• _DIRECTIONS_: Everything from the line containing "2018; Datta et al, 2022)." through the last line of the records must be returned verbatim, and nothing outside that range.

=======

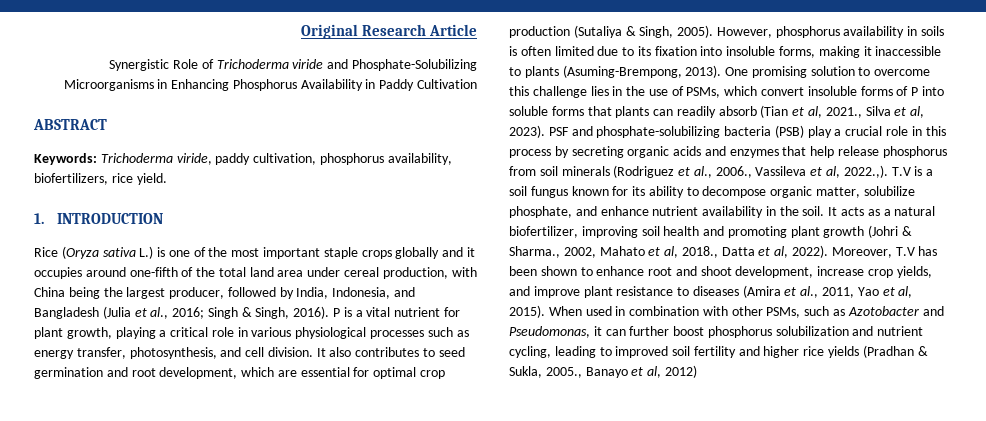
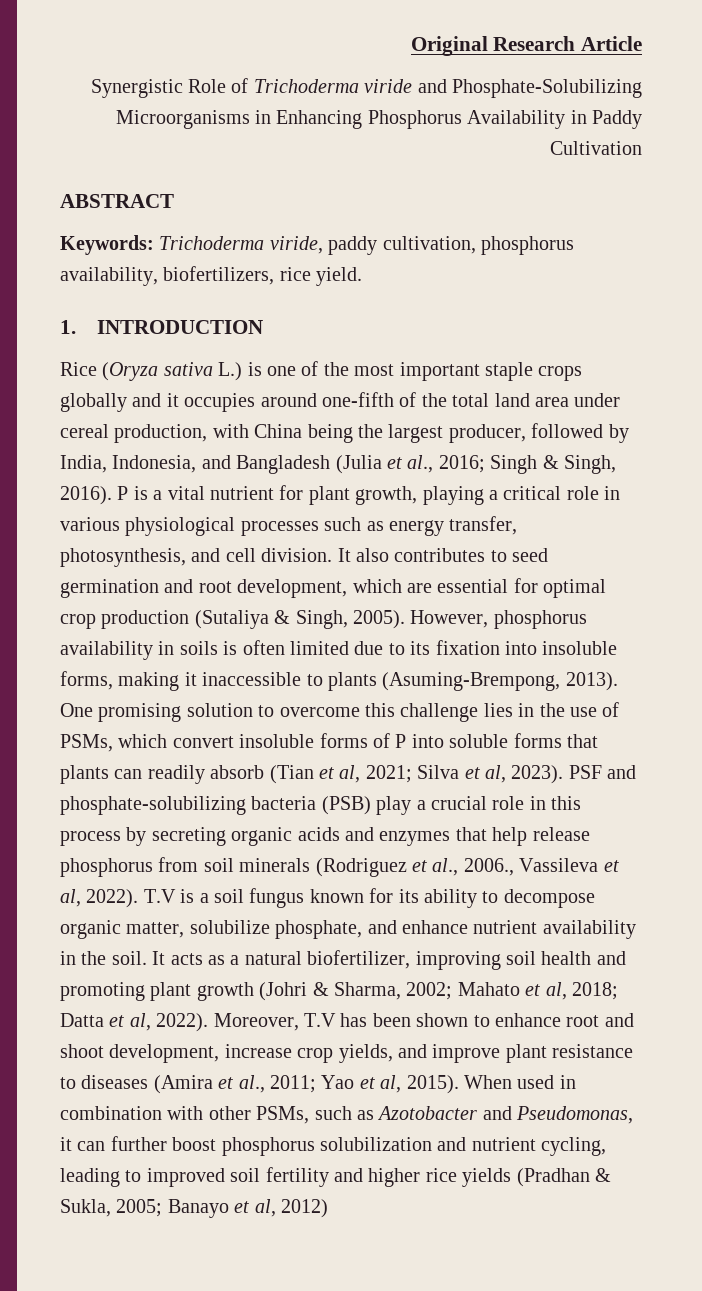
- One promising solution to overcome this challenge lies in the use of PSMs, which convert insoluble forms of P into soluble forms that plants can readily absorb (Tian et al, 2021., Silva et al, 2023).
+ One promising solution to overcome this challenge lies in the use of PSMs, which convert insoluble forms of P into soluble forms that plants can readily absorb (Tian et al, 2021; Silva et al, 2023).
- PSF and phosphate-solubilizing bacteria (PSB) play a crucial role in this process by secreting organic acids and enzymes that help release phosphorus from soil minerals (Rodriguez et al., 2006., Vassileva et al, 2022.,). T.V is a soil fungus known for its ability to decompose organic matter, solubilize phosphate, and enhance nutrient availability in the soil.
+ PSF and phosphate-solubilizing bacteria (PSB) play a crucial role in this process by secreting organic acids and enzymes that help release phosphorus from soil minerals (Rodriguez et al., 2006., Vassileva et al, 2022). T.V is a soil fungus known for its ability to decompose organic matter, solubilize phosphate, and enhance nutrient availability in the soil.
- It acts as a natural biofertilizer, improving soil health and promoting plant growth (Johri & Sharma., 2002, Mahato et al, 2018., Datta et al, 2022).
+ It acts as a natural biofertilizer, improving soil health and promoting plant growth (Johri & Sharma, 2002; Mahato et al, 2018; Datta et al, 2022).
- Moreover, T.V has been shown to enhance root and shoot development, increase crop yields, and improve plant resistance to diseases (Amira et al., 2011, Yao et al, 2015).
+ Moreover, T.V has been shown to enhance root and shoot development, increase crop yields, and improve plant resistance to diseases (Amira et al., 2011; Yao et al, 2015).
- When used in combination with other PSMs, such as Azotobacter and Pseudomonas, it can further boost phosphorus solubilization and nutrient cycling, leading to improved soil fertility and higher rice yields (Pradhan & Sukla, 2005., Banayo et al, 2012)
+ When used in combination with other PSMs, such as Azotobacter and Pseudomonas, it can further boost phosphorus solubilization and nutrient cycling, leading to improved soil fertility and higher rice yields (Pradhan & Sukla, 2005; Banayo et al, 2012)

=======

• _OUTPUT OF THE TASK_:
+ It acts as a natural biofertilizer, improving soil health and promoting plant growth (Johri & Sharma, 2002; Mahato et al, 2018; Datta et al, 2022).
- Moreover, T.V has been shown to enhance root and shoot development, increase crop yields, and improve plant resistance to diseases (Amira et al., 2011, Yao et al, 2015).
+ Moreover, T.V has been shown to enhance root and shoot development, increase crop yields, and improve plant resistance to diseases (Amira et al., 2011; Yao et al, 2015).
- When used in combination with other PSMs, such as Azotobacter and Pseudomonas, it can further boost phosphorus solubilization and nutrient cycling, leading to improved soil fertility and higher rice yields (Pradhan & Sukla, 2005., Banayo et al, 2012)
+ When used in combination with other PSMs, such as Azotobacter and Pseudomonas, it can further boost phosphorus solubilization and nutrient cycling, leading to improved soil fertility and higher rice yields (Pradhan & Sukla, 2005; Banayo et al, 2012)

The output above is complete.